Dozens of young faces stared with resignation as the heavily guarded demolition crew tore down the old factory near Zurich's main railway.
As the factory, which had served as an autonomous youth center since June l 980, came crashing down, a belief in a Swiss society built on compromise, prosperity, and somehow free from the problems plaguing other countries, seemed to disappear as well.
A sign held by one youth at the site of the demolition read: ''The final solution of Zurich's youth problem?''
A festive air of hope had filled the factory when the youth first settled in.
The opening followed four weeks of street fighting between youthful demonstrators and a police force faced with smashed windows, burning barricades, and flying stones. What had begun as a protest for more financial support for young people's cultural activities had grown into a mass movement with up to 10, 000 peaceful demonstrators taking to the streets in a sort of ''forum of the discontented.''
Apprentices called for easier labor conditions, school children for more say at school, young women for an end to the male-dominated society, youth for a place where it could be on its own away from establishment norms.
Finally the city gave in. It was that or submit to regular weekend rioting.
From the start, however, the experiment was faced with social problems that eventually killed it.
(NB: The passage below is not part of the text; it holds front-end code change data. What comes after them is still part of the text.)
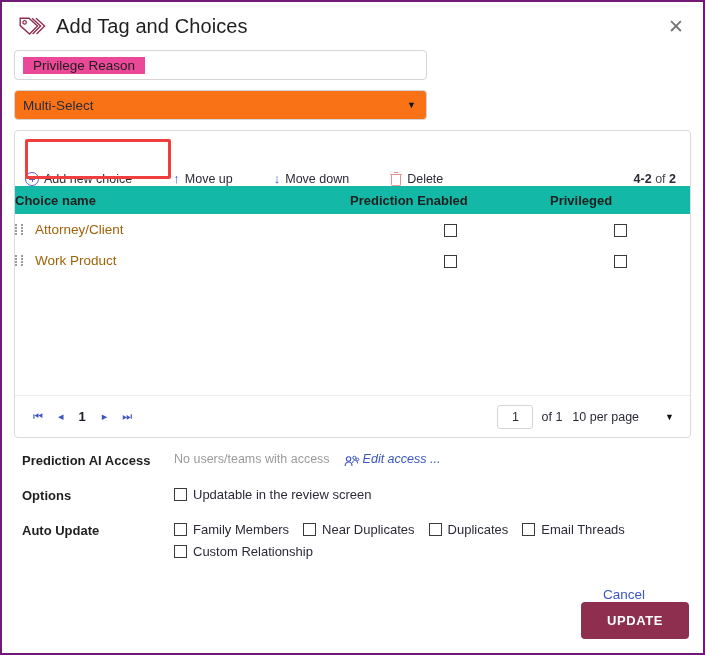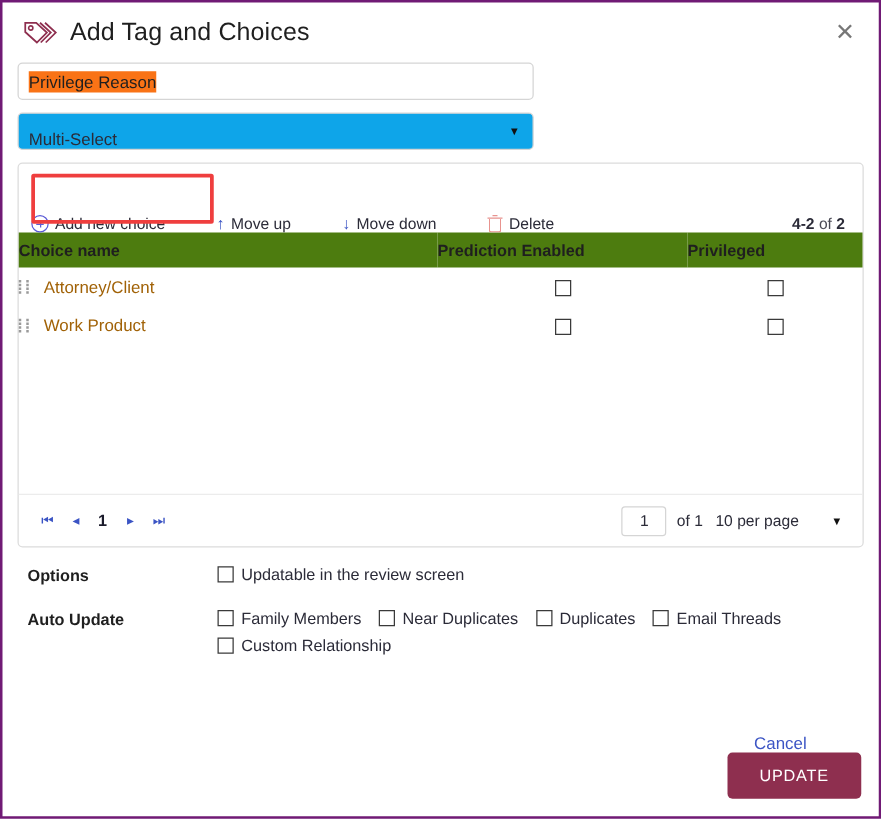--- a/index.html
+++ b/index.html
@@ -50,31 +50,31 @@
   .text-input {
     width: 413px; height: 30px;
     border: 1px solid #d5d5d5;
     border-radius: 4px;
     background: #fff;
     display: flex; align-items: center;
     padding: 0 8px;
     margin-bottom: 10px;
   }
   .hl-text {
-    background: #f97316;
+    background: #ec4899;
     font-size: 13.5px;
     color: #1f1f1f;
-    padding: 1px 0;
+    padding: 1px 10px;
   }
   .select-input {
     width: 413px; height: 30px;
     border: 1px solid #d5d5d5;
     border-radius: 4px;
-    background: #0ea5e9;
-    display: flex; align-items: flex-end;
+    background: #f97316;
+    display: flex; align-items: center;
     padding: 0 8px;
     position: relative;
     margin-bottom: 10px;
   }
   .select-value { font-size: 13.5px; color: #2b2b38; }
   .select-caret {
     position: absolute; right: 10px; top: 50%;
     transform: translateY(-50%);
     font-size: 9px; color: #111;
   }
@@ -146,21 +146,21 @@
     position: absolute;
     left: 10px; top: 8px;
     width: 146px; height: 40px;
     border: 3px solid #ef3e3e;
     border-radius: 2px;
     pointer-events: none;
   }
 
   table.grid { width: 100%; border-collapse: collapse; table-layout: fixed; }
   table.grid thead th {
-    background: #4d7c0f;
+    background: #14b8a6;
     font-size: 13px;
     color: #1f1f1f;
     font-weight: bold;
     text-align: left;
     height: 28px;
     padding: 0;
   }
   th.col-name { padding-left: 38px; }
   th.col-pred { text-align: center; width: 200px; }
   th.col-priv { text-align: center; width: 140px; }
@@ -261,21 +261,21 @@
   }
   .cancel-btn {
     font-size: 13.5px; color: #3b54c4;
     margin-right: 22px;
     cursor: pointer;
   }
   .update-btn {
     background: #8e2f4f;
     color: #fff;
     font-size: 13px;
-    font-weight: normal;
+    font-weight: bold;
     letter-spacing: .6px;
     border-radius: 4px;
     padding: 0 26px;
     height: 37px;
     display: flex; align-items: center; justify-content: center;
     cursor: pointer;
   }
 </style>
 </head>
 <body>
@@ -402,20 +402,36 @@
         <span class="pg-input">1</span>
         <span class="pg-of">of 1</span>
         <span class="pg-size">10 per page</span>
         <span class="pg-caret">▼</span>
       </span>
     </div>
   </div>
 
   <div class="form">
 
+    <div class="row">
+      <div class="row-label">Prediction AI Access</div>
+      <div class="row-body">
+        <span class="muted">No users/teams with access</span>
+        <span class="people-icon">
+          <svg viewBox="0 0 16 12" width="16" height="12">
+            <circle cx="4.6" cy="4" r="2.2" fill="none" stroke="#3b54c4" stroke-width="1.1"></circle>
+            <path d="M1.2 11 C1.2 8.2 3 7 4.6 7 C6.2 7 8 8.2 8 11" fill="none" stroke="#3b54c4" stroke-width="1.1"></path>
+            <circle cx="10.4" cy="2.8" r="1.6" fill="none" stroke="#3b54c4" stroke-width="1"></circle>
+            <path d="M8.6 8 C8.8 6 10 5.2 10.9 5.2 C12.2 5.2 13.6 6.2 13.6 8.4" fill="none" stroke="#3b54c4" stroke-width="1"></path>
+            <circle cx="13.6" cy="4.4" r="1.3" fill="none" stroke="#3b54c4" stroke-width=".9"></circle>
+          </svg>
+        </span>
+        <span class="link-italic">Edit access ...</span>
+      </div>
+    </div>
 
     <div class="row">
       <div class="row-label">Options</div>
       <div class="row-body">
         <span class="cb-opt">
           <span class="cbox"></span>
           <span>Updatable in the review screen</span>
         </span>
       </div>
     </div>

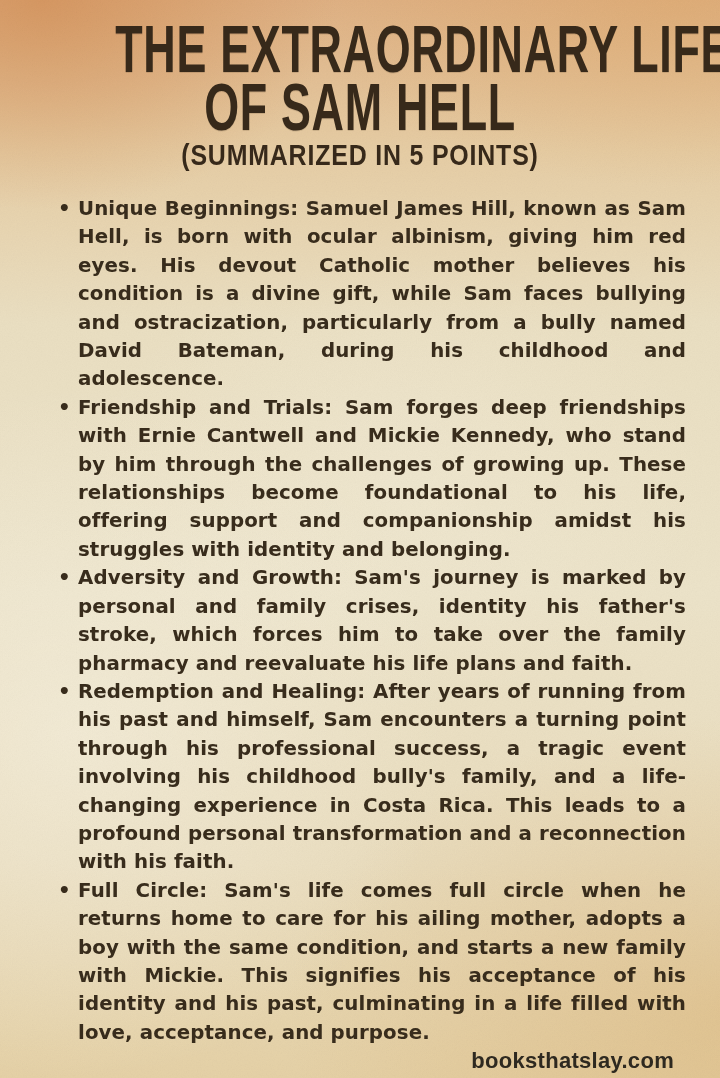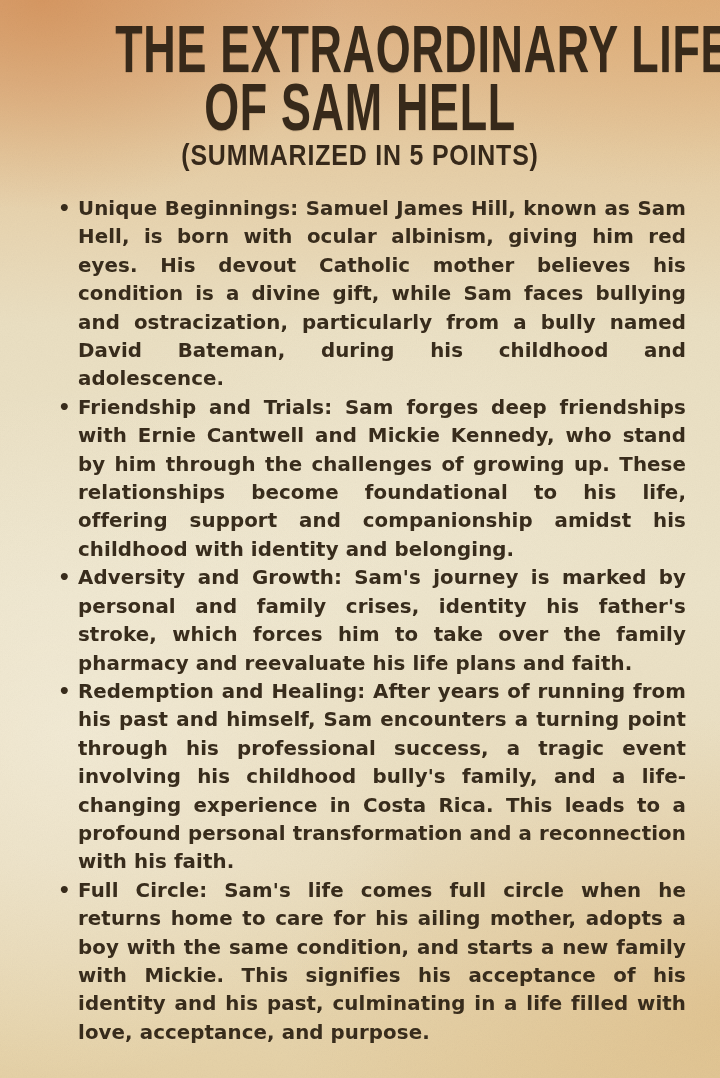--- a/index.html
+++ b/index.html
@@ -90,36 +90,37 @@
     <div class="subtitle">(SUMMARIZED IN 5 POINTS)</div>
   </div>
 
   <ul class="points">
     <li>
       <span class="bullet">•</span>
       <span>Unique Beginnings: Samuel James Hill, known as Sam Hell, is born with ocular albinism, giving him red eyes. His devout Catholic mother believes his condition is a divine gift, while Sam faces bullying and ostracization, particularly from a bully named David Bateman, during his childhood and adolescence.</span>
     </li>
     <li>
       <span class="bullet">•</span>
-      <span>Friendship and Trials: Sam forges deep friendships with Ernie Cantwell and Mickie Kennedy, who stand by him through the challenges of growing up. These relationships become foundational to his life, offering support and companionship amidst his childhood with identity and belonging.</span>
+      <span>Friendship and Trials: Sam forges deep friendships with Ernie Cantwell and Mickie Kennedy, who stand by him through the challenges of growing up. These relationships become foundational to his life, offering support and companionship amidst his struggles with identity and belonging.</span>
     </li>
     <li>
       <span class="bullet">•</span>
       <span>Adversity and Growth: Sam's journey is marked by personal and family crises, identity his father's stroke, which forces him to take over the family pharmacy and reevaluate his life plans and faith.</span>
     </li>
     <li>
       <span class="bullet">•</span>
       <span>Redemption and Healing: After years of running from his past and himself, Sam encounters a turning point through his professional success, a tragic event involving his childhood bully's family, and a life-changing experience in Costa Rica. This leads to a profound personal transformation and a reconnection with his faith.</span>
     </li>
     <li>
       <span class="bullet">•</span>
       <span>Full Circle: Sam's life comes full circle when he returns home to care for his ailing mother, adopts a boy with the same condition, and starts a new family with Mickie. This signifies his acceptance of his identity and his past, culminating in a life filled with love, acceptance, and purpose.</span>
     </li>
   </ul>
 
+  <div class="footer">booksthatslay.com</div>
 
   <svg class="grain" width="720" height="1078" xmlns="http://www.w3.org/2000/svg">
     <filter id="paperNoise">
       <feTurbulence type="fractalNoise" baseFrequency="0.8" numOctaves="2" stitchTiles="stitch"></feTurbulence>
       <feColorMatrix type="saturate" values="0"></feColorMatrix>
     </filter>
     <rect width="720" height="1078" filter="url(#paperNoise)" opacity="0.055"></rect>
   </svg>
 
 </div>

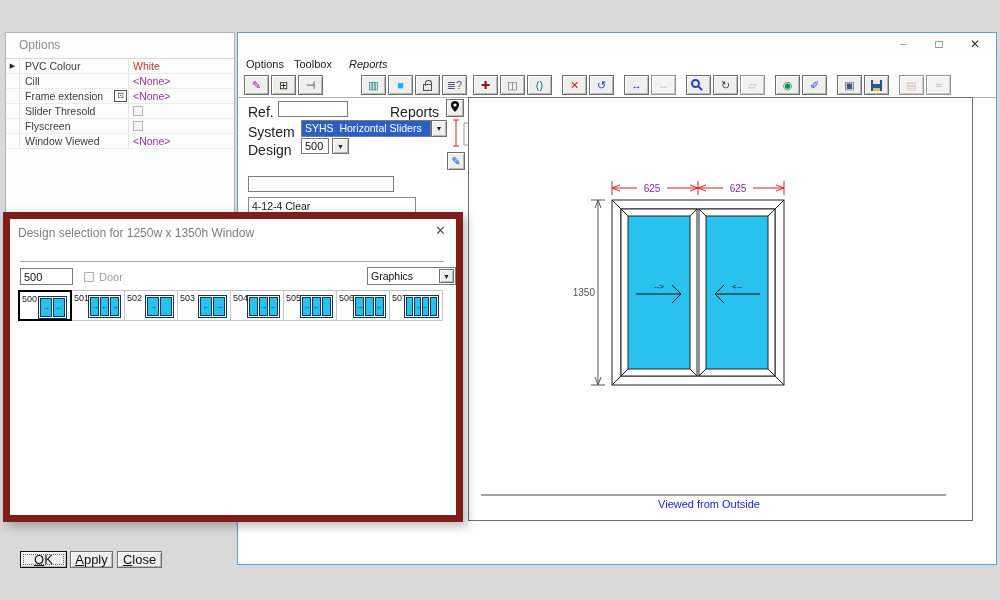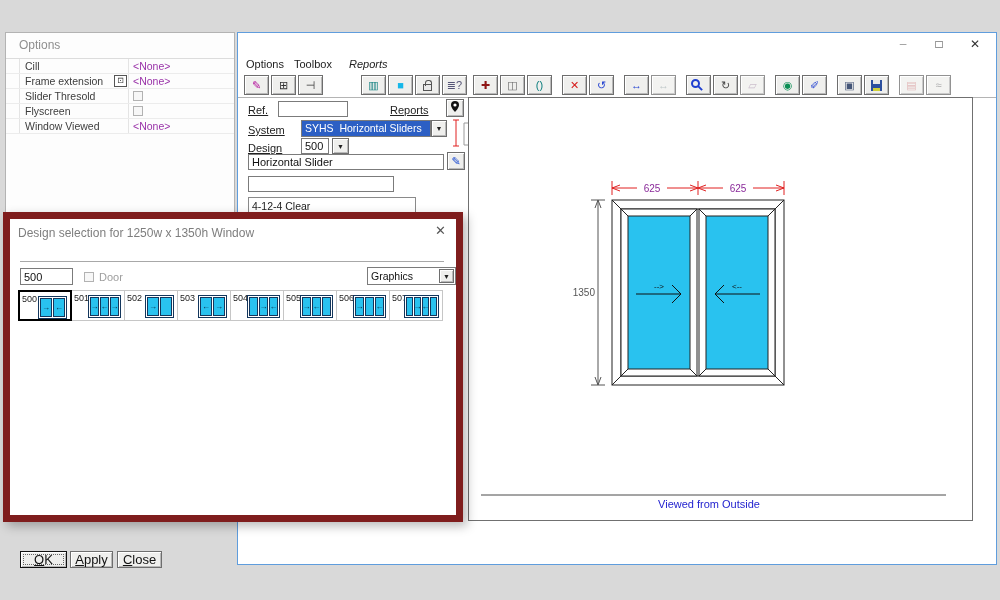--- a/index.html
+++ b/index.html
@@ -8,21 +8,21 @@
              font-family:"Liberation Sans", sans-serif; color:#222; }
   .abs { position:absolute; }
 
   
   .tbx { position:absolute; border:1px solid #7b7b7b; background:#fff; font:11px "Liberation Sans",sans-serif;
          padding:0 3px; height:16px; color:#111; }
   .tbx:disabled { background:#f3f3f3; color:#444; border-color:#9a9a9a; }
   .raised { background:#efefed; border:1px solid #6e6e6e;
             box-shadow: inset 1px 1px 0 #ffffff, inset -1px -1px 0 #b9b9b9; }
   .arrowbtn { position:absolute; font-size:7px; color:#222; display:flex; align-items:center; justify-content:center; cursor:default; }
-  .lbl { position:absolute; font-size:11px; color:#222; white-space:pre;text-decoration:underline; }
+  .lbl { position:absolute; font-size:14px; color:#222; white-space:pre; }
   .cbx { display:inline-block; width:10px; height:10px; border:1px solid #b2b2b2; background:#f7f7f7; }
 
   
   #options-panel { left:5px; top:32px; width:230px; height:181px; background:#fdfdfd;
                    border:1px solid #b3b3b3; z-index:2; }
   #options-title { position:absolute; left:13px; top:5px; font-size:12px; color:#8f8f8f; }
   #pgrid { position:absolute; top:25px; left:0; right:0; border-top:1px solid #dcdcdc; }
   .pg-row { display:flex; height:15px; border-bottom:1px solid #ececec; font-size:10.5px; line-height:14px; }
   .pg-marker { width:14px; border-right:1px solid #e4e4e4; text-align:center; font-size:7px; color:#222; }
   .pg-label { width:93px; padding-left:5px; color:#3d3d3d; overflow:hidden; white-space:nowrap; }
@@ -94,20 +94,26 @@
 </style>
 </head>
 <body>
 
 <div id="desktop">
 
   <div id="options-panel" class="abs">
     <div id="options-title">Options</div>
     <div id="pgrid">
         <div class="pg-row">
+          <span class="pg-marker">▶</span>
+          <span class="pg-label">PVC Colour</span>
+          <span class="pg-mid"></span>
+          <span class="pg-value" style="color: rgb(192, 58, 42);">White</span>
+        </div>
+        <div class="pg-row">
           <span class="pg-marker"></span>
           <span class="pg-label">Cill</span>
           <span class="pg-mid"></span>
           <span class="pg-value" style="color: rgb(153, 50, 168);">&lt;None&gt;</span>
         </div>
         <div class="pg-row">
           <span class="pg-marker"></span>
           <span class="pg-label">Frame extension</span>
           <span class="pg-mid">
             <span class="pg-icon">⊡</span>
@@ -250,21 +256,20 @@
     <svg class="abs" style="left:214px;top:84px;" width="40" height="34" viewBox="0 0 40 34">
       <line x1="4" y1="3" x2="4" y2="29" stroke="#e02020"></line>
       <line x1="1" y1="3" x2="7" y2="3" stroke="#e02020"></line>
       <line x1="1" y1="29" x2="7" y2="29" stroke="#e02020"></line>
       <path d="M12 6 h22 v7 h-13 v15 h-9 z" fill="none" stroke="#9a9a9a"></path>
     </svg>
     <button class="raised arrowbtn" style="left:234px;top:101px;width:16px;height:13px;">
         <span>▼</span>
       </button>
 
-    <input class="tbx" style="left: 10px; top: 121px; width: 196px;" value="Horizontal Slider">
     <button class="raised abs" style="left:209px;top:119px;width:18px;height:18px;padding:0;font-size:11px;color:#1a4ad0;"><span>✎</span></button>
 
     <input class="tbx" style="left: 10px; top: 143px; width: 146px;" value="">
 
     <div id="listbox">
       <span>4-12-4 Clear</span>
     </div>
 
     <div id="canvas">
       <svg width="505" height="424" viewBox="0 0 505 424">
Drug addicts and dealers came in increasing numbers. Alcoholics settled in. Social misfits and petty criminals appeared. A dedicated band of church workers , politicians, and psychologists tried to help - but the problems mounted. Funds largely dried up. And finally young people lost interest.
So there was not much protest over the closing of the center this week. A few windows were smashed, but there were no riots. The land where the youth center stood will now be turned into an apartment complex with small shops.